文部科学省によると令和4年度の小中学校の不登校数は約29万9000人。不登校も増え続け、過去最多を更新中です。
解せない疑問
でも、私には解せません。
これだけ学校を嫌がる子どもが増えているのに、学校へ行くことが子どもの命を脅かしているのに、なぜ、学校教育の在り方を見直そうという声が高まらないのでしょうか。
日本の教育制度の問題を国連も指摘
子どもの権利条約に基づいて批准国を審査した後、国連が批准国に出す『総括所見』(第3回までは『最終所見』と訳されてきた)は次のように述べています。
①成長発達の主要な三つの場である家庭、学校、施設のすべてで競争(管理)と暴力、プライバシーの侵害にさらされ、意見表明を奪われ、その結果、発達が歪められている(Developmental Disorder)」(1998年:第1回)

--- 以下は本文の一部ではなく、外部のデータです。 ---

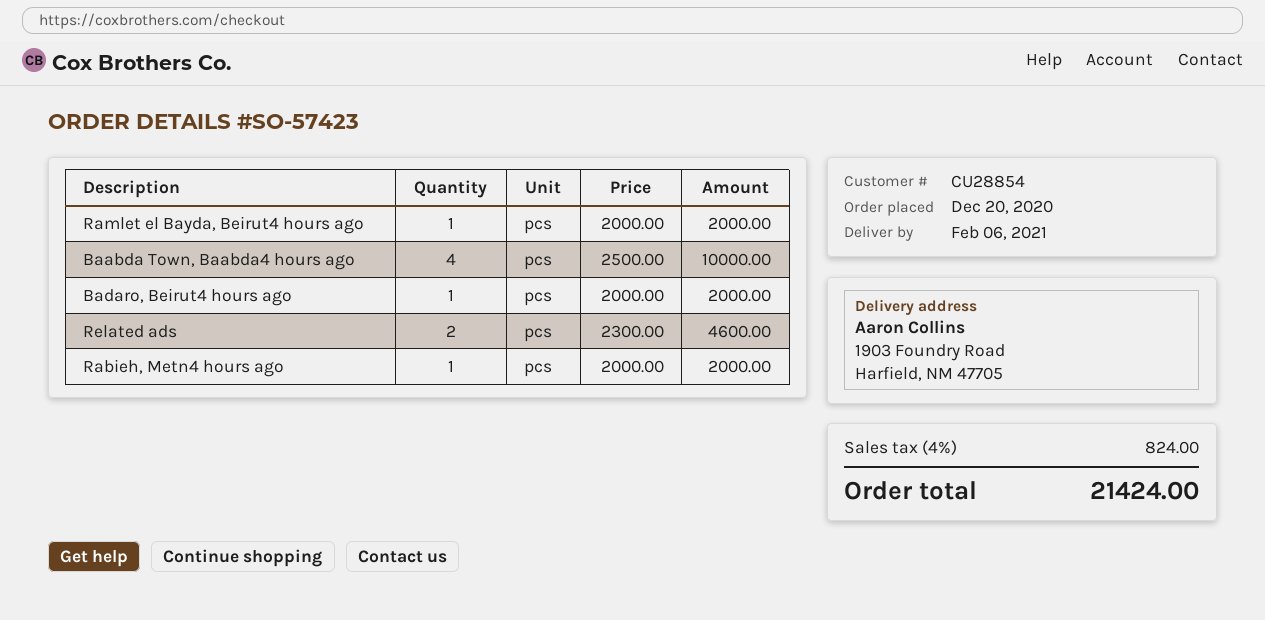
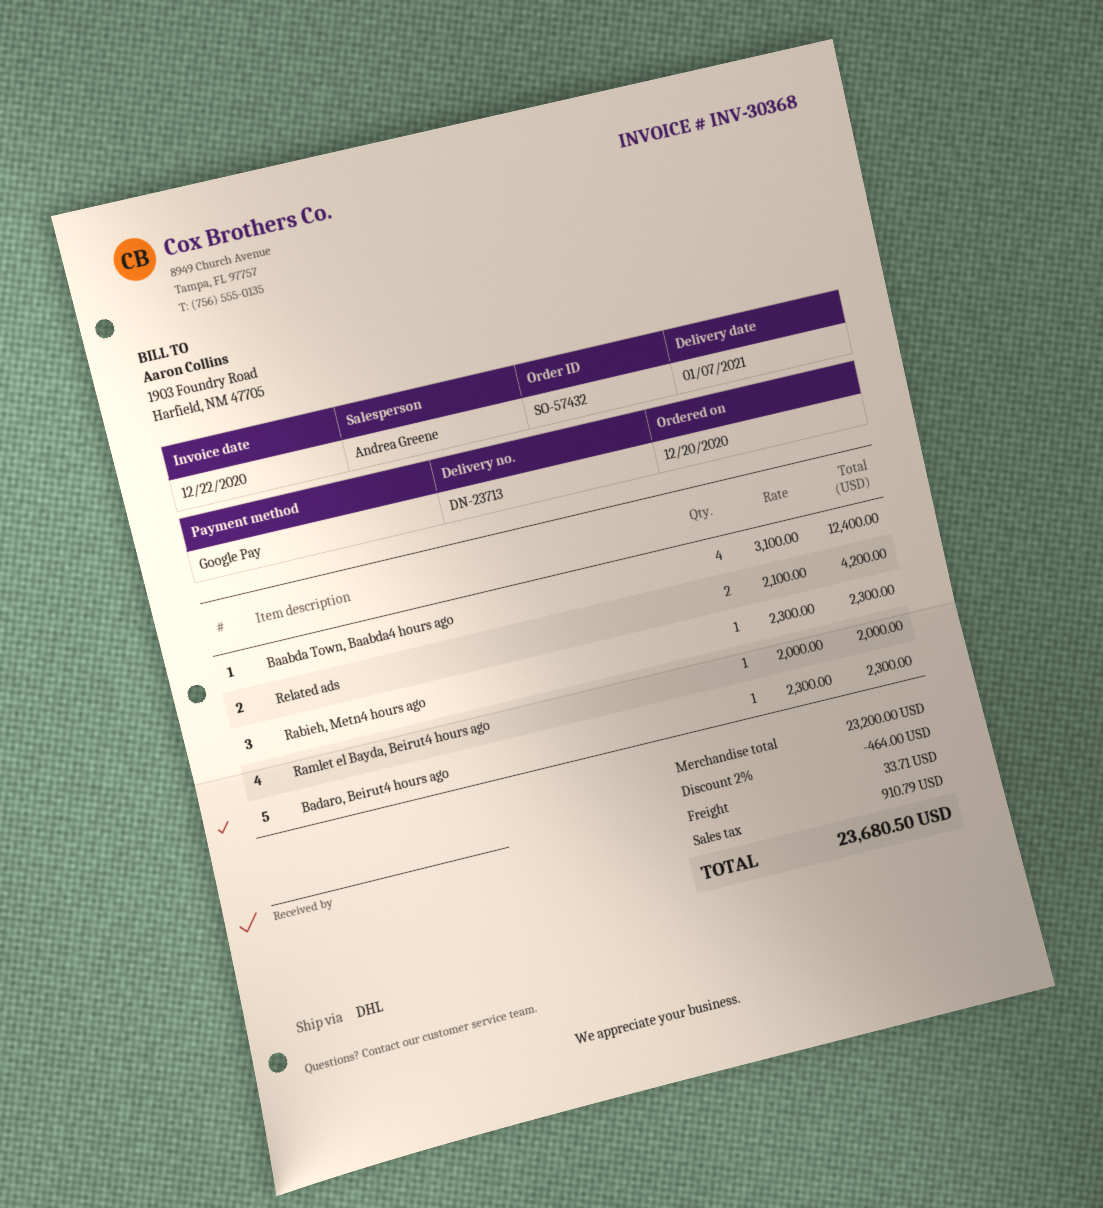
order number: SO-57423 -> SO-57432
delivery date: 2021-02-06 -> 2021-01-07
Baabda Town, Baabda4 hours ago: 4 x 2500.00 = 10000.00 -> 4 x 3100.00 = 12400.00
Badaro, Beirut4 hours ago: 1 x 2000.00 = 2000.00 -> 1 x 2300.00 = 2300.00
Related ads: 2 x 2300.00 = 4600.00 -> 2 x 2100.00 = 4200.00
Rabieh, Metn4 hours ago: 1 x 2000.00 = 2000.00 -> 1 x 2300.00 = 2300.00
discount: none -> 2% = 464.00
shipping: none -> 33.71
tax: 824.00 -> 910.79
total: 21424.00 -> 23680.50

②「教育制度の過度に競争的な性格が子どもの肉体的および精神的健康に否定的な影響を及ぼし、子どもが最大限可能なまでに発達することを妨げている」(2004年:第2回)
③「ストレスの多い学校現場から子どもを解放せよ」(2019年:第4・5回)
ここまで国連が厳しい指摘をしている学校になど、「行けない」ほうがむしろ正常なのではないでしょうか。
子どもはスーパーマンではない
知人の公立中学校の教員は「子どもに求めるものが本当に多すぎる」と、こう話していました。
「ICT教育でいろんなツール使いこなし、英語のリスニングにヒヤリングもやって、英検やら漢検やら、いろんな検定も受けないといけない。プレゼンテーション能力にコミュニケーション能力も問われる。もっと言えば、さらには歌って、踊れて、明るく学校生活を過ごすことを要求される」
子どもはおとなの要求に応える人形でも、スーパーマンでもありません。
これ以上、異常な教育制度に子どもを適応させようとすれば、子どもの自殺はますます増えていくでしょう。適応できず、壊れる子どもが増えることは想像に難くありません。